Un buen día, pocas semanas después, Germán de Ory vino a anunciarme que en breve seríamos presentadas al Zar.

—Habéis de estar preparadas en todo momento; tened prontas vuestras mejores galas, haced por estar bizarras y no temáis. Yo estaré con vosotras para que la incomprensión del lenguaje no sirva de tribulación.

—Excelencia —inicié afligida, perdimos casi todas nuestras ropas en el naufragio. Sólo tenemos vestidos de diario, de trabajo, que recibimos en el barco.

—¡Grande es mi descuido! Disculpad mi olvido. Os mandaré un carruaje para que os conduzca a la embajada, donde conoceréis a mi esposa, y ella os ayudará.

No tuvimos que esperar mucho. Al día siguiente, un trineo nos aguardaba en la puerta, según nos dijo un amable criado. Las calles, como el día en que rendimos viaje, eran un hervidero de gentes que parecían no sentir el frío reinante. Las mujeres estaban ataviadas con sus vestidos tradicionales y cubrían sus cabezas con pañuelos de intensos colores. Muchos de los hombres vestían a la moda rusa, con amplias túnicas hasta la rodilla ceñidas por un cíngulo, anchos calzones y botas.

Elegantes hombres a caballo vestían a la moda europea, creando un gran contraste con el resto de la población. Casacas de fieltro, chalecos de ante o cuero, blancas chalinas al cuello y altas botas asomaban bajo los largos abrigos que imponía el invierno ruso. Todos ellos se tocaban con sombreros de fieltro orlados de pieles.
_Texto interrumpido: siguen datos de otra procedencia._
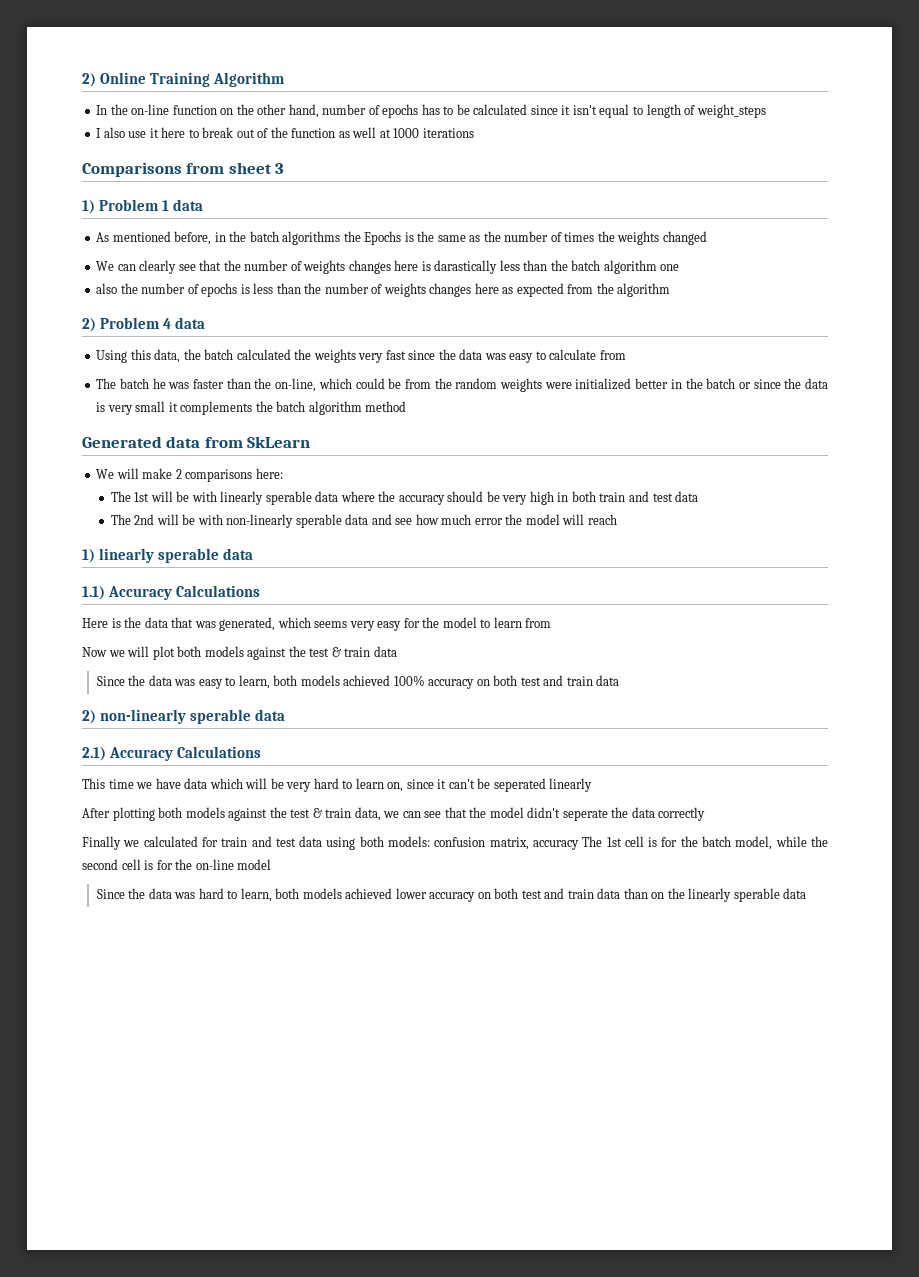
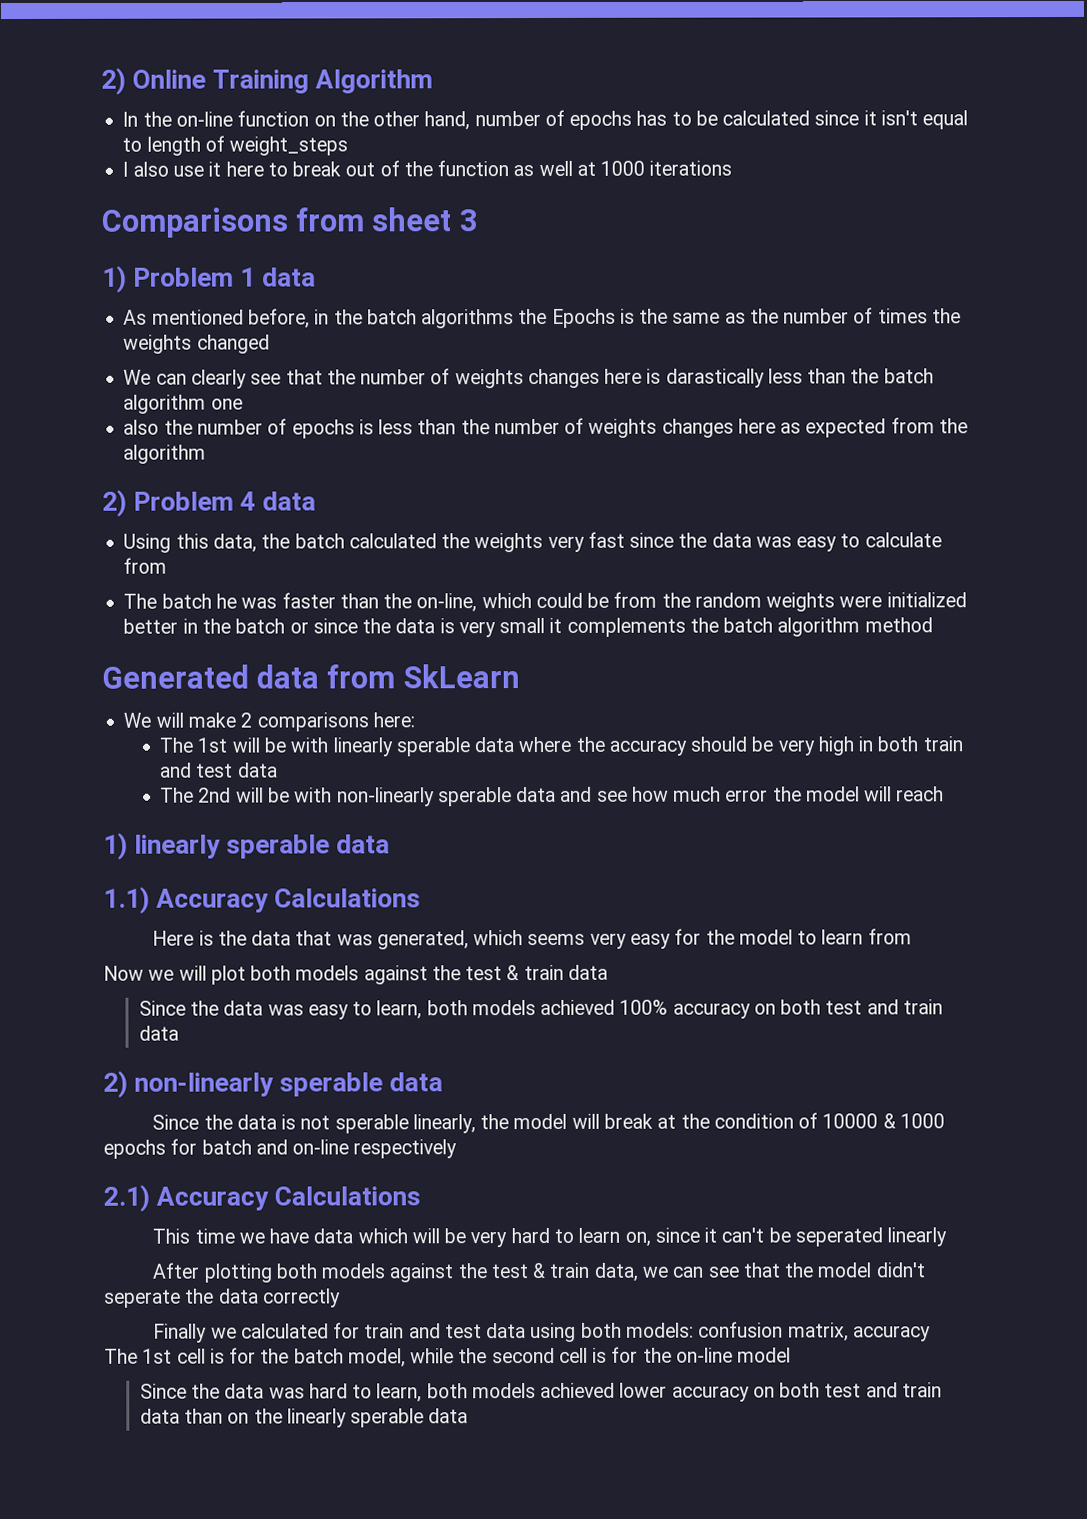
+ Since the data is not sperable linearly, the model will break at the condition of 10000 & 1000 epochs for batch and on-line respectively
- Finally we calculated for train and test data using both models: confusion matrix, accuracy The 1st cell is for the batch model, while the second cell is for the on-line model
+ Finally we calculated for train and test data using both models: confusion matrix, accuracy
+ The 1st cell is for the batch model, while the second cell is for the on-line model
La embajada de Francia ocupaba uno de los edificios más atractivos de la ciudad. Destacaba sobre la nieve con su arquitectura tan característica, de marcado estilo ruso oriental. El edificio se presentaba en dos plantas con un cuerpo central, del que sobresalía un inmenso portón guarecido bajo unos alargados arcos de piedra, trabajados y pintados en un brillante rojo y claro arena, colores que se repetían en la fachada formando rombos, cerrados en uno de los lados por un oscuro tierra de Umbría. En el segundo piso, una balaustrada recorría una amplia terraza a la que daban las habitaciones superiores. Un frondoso parque rodeaba la mansión, protegiéndola del bullicio de la calle.

La embajadora era una mujer menuda, de mirada profunda y muy expresiva; era de vivaz parlamento, que no acertábamos a entender en todo su significado, pero su actitud era cariñosa y comprendimos que contábamos con un apoyo más.

Llegado el día, nos acicalamos con esmero. El baño que nos prepararon era reparador, gracias a la cálida temperatura de la inmensa tina. Una gran novedad había hecho posible tan placentero descanso. En la Torre del Agua acababan de instalar un artilugio que bombeaba el agua del Moscova, a través de tubos de plomo, hacia el palacio y los jardines. Un sistema de hornos de leña hacía el resto. Las doncellas que nos asistían piaban su cantarina lengua entre risas y gestos. Dimos en entender que el regocijo tenía que ver con el baño y la continencia pudorosa que les mostrábamos. Las palabras «baño» y «ruso» se repetían sin cesar. Cuando los franceses vinieron a buscarnos, nos hallaron con todo acomodado.

Yo me había arreglado con un discreto vestido de seda gris con encajes de plata en mangas y escote que ponía en valor mi piel y mi cabellera cobriza, que, alzada en la cumbre de la cabeza, sostenía una suerte de tiara de los mismos encajes. Era un atuendo refinado y discreto que procedía de la embajadora De Ory. En cuanto a Carmen, también gracias a la moda gala, se engalanaba con un vestido de seda ocre con tirillas de terciopelo negro subrayando el ajustado corpiño y las generosas sayas. El tono solar del tejido favorecía su carnación de sevillana, sus ojos oscuros y su pelo de profunda noche.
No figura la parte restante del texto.